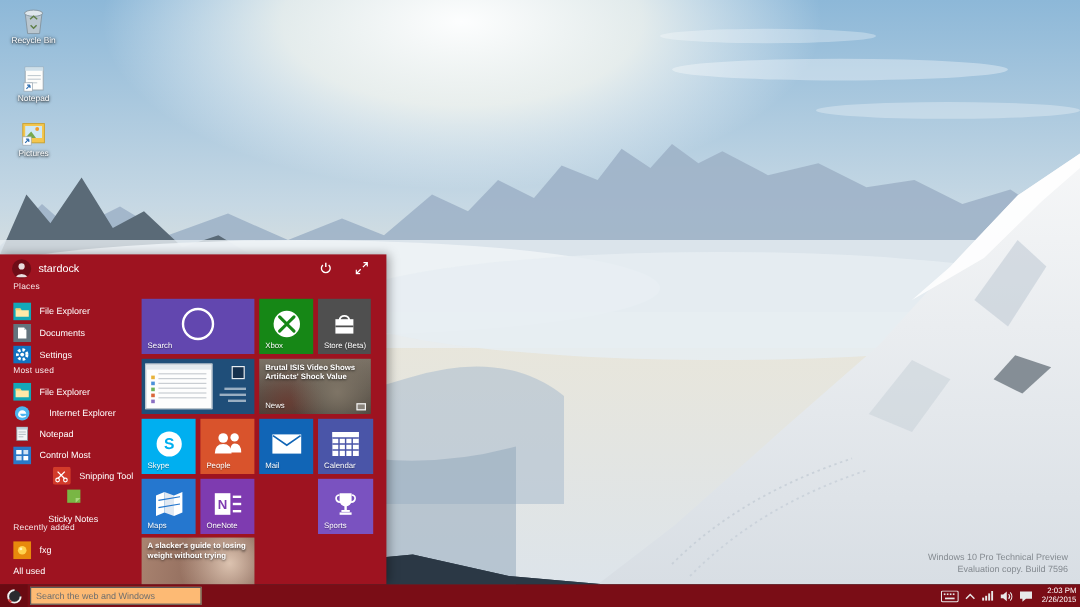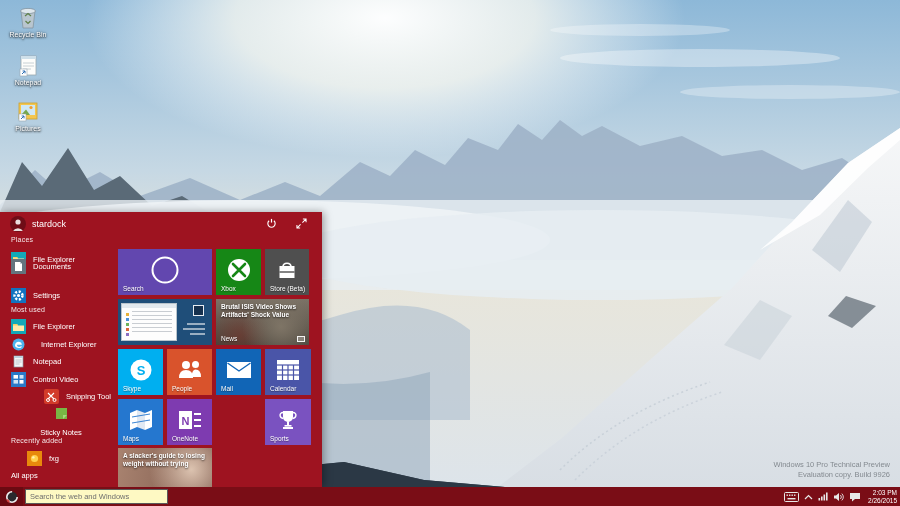"Documents" div.mi { top: 46px -> 57px }
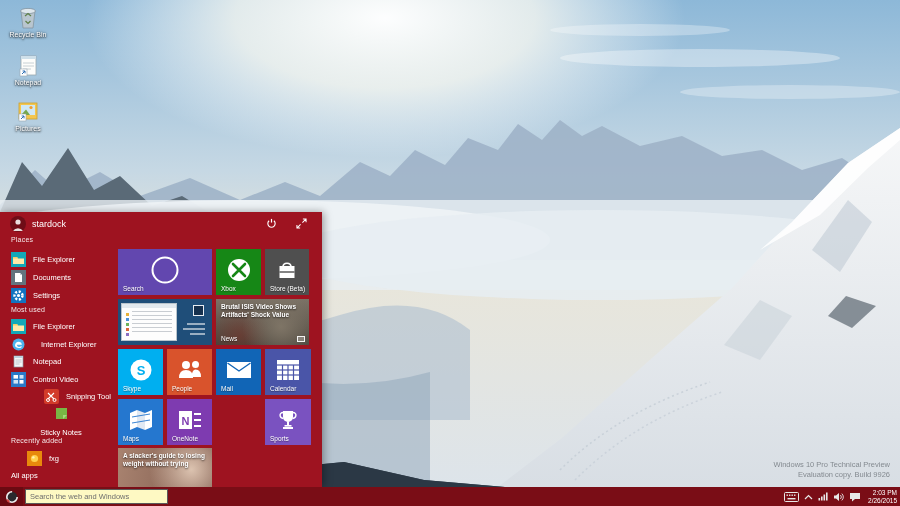"Control Video" span.mlabel { text: Video -> Most }
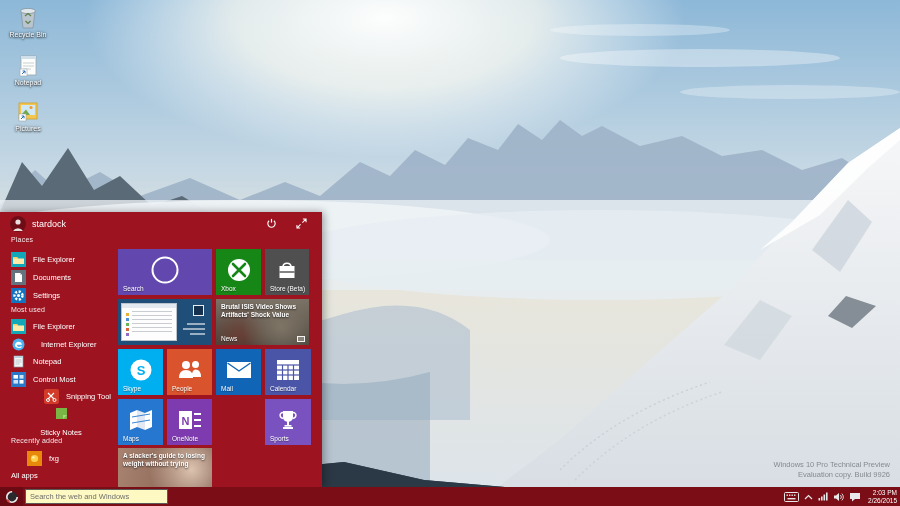"fxg" div.mi { margin-left: 16px -> none }
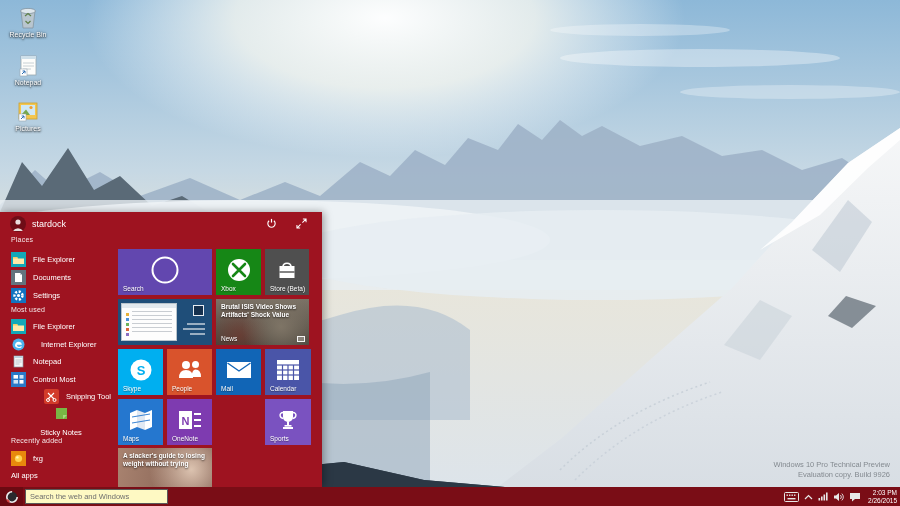"All apps" div.sm-allapps { text: apps -> used }
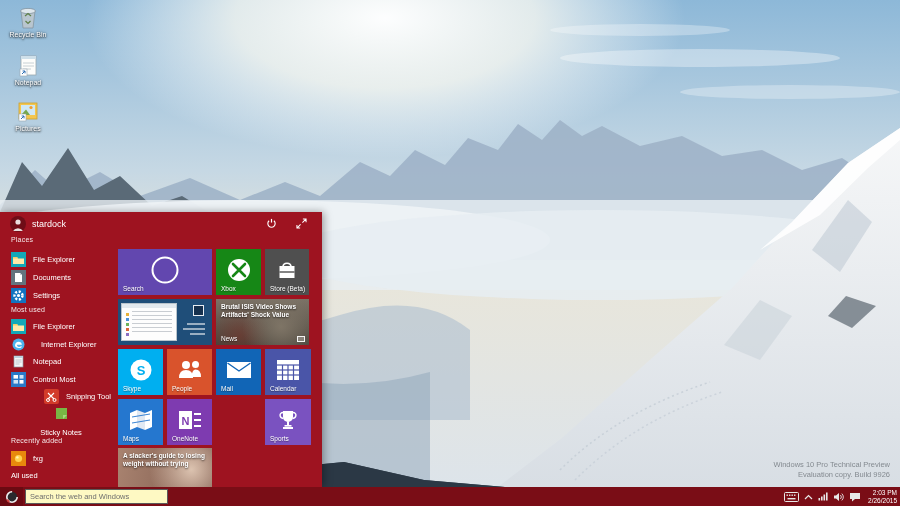"Evaluation copy. Build 9926" div { text: 9926 -> 7596 }
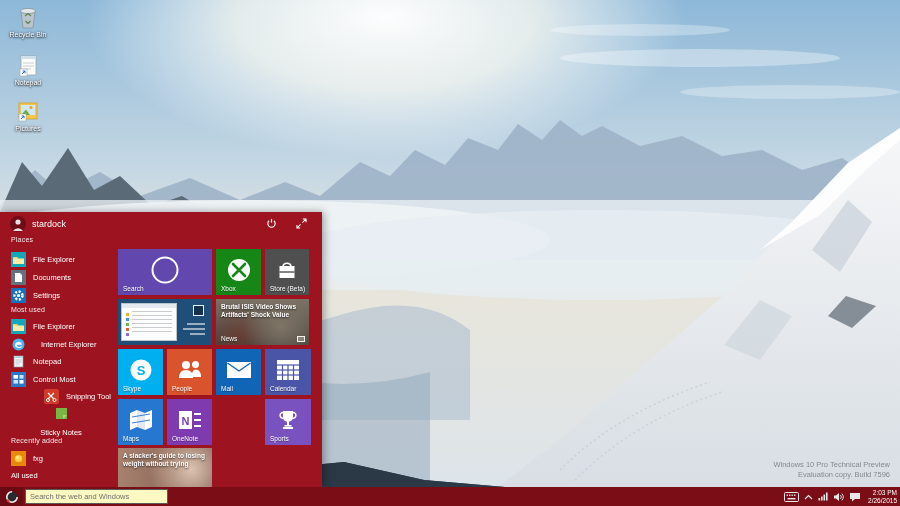"Search the web and Windows" .tb-search { background: #fef9c3 -> #fdba74 }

--

What you have to do:
From the records given above, reproduce all text exactly and exclude each picture.

Response area:
"Documents" div.mi { top: 46px -> 57px }
"Control Video" span.mlabel { text: Video -> Most }
"fxg" div.mi { margin-left: 16px -> none }
"All apps" div.sm-allapps { text: apps -> used }
"Evaluation copy. Build 9926" div { text: 9926 -> 7596 }
"Search the web and Windows" .tb-search { background: #fef9c3 -> #fdba74 }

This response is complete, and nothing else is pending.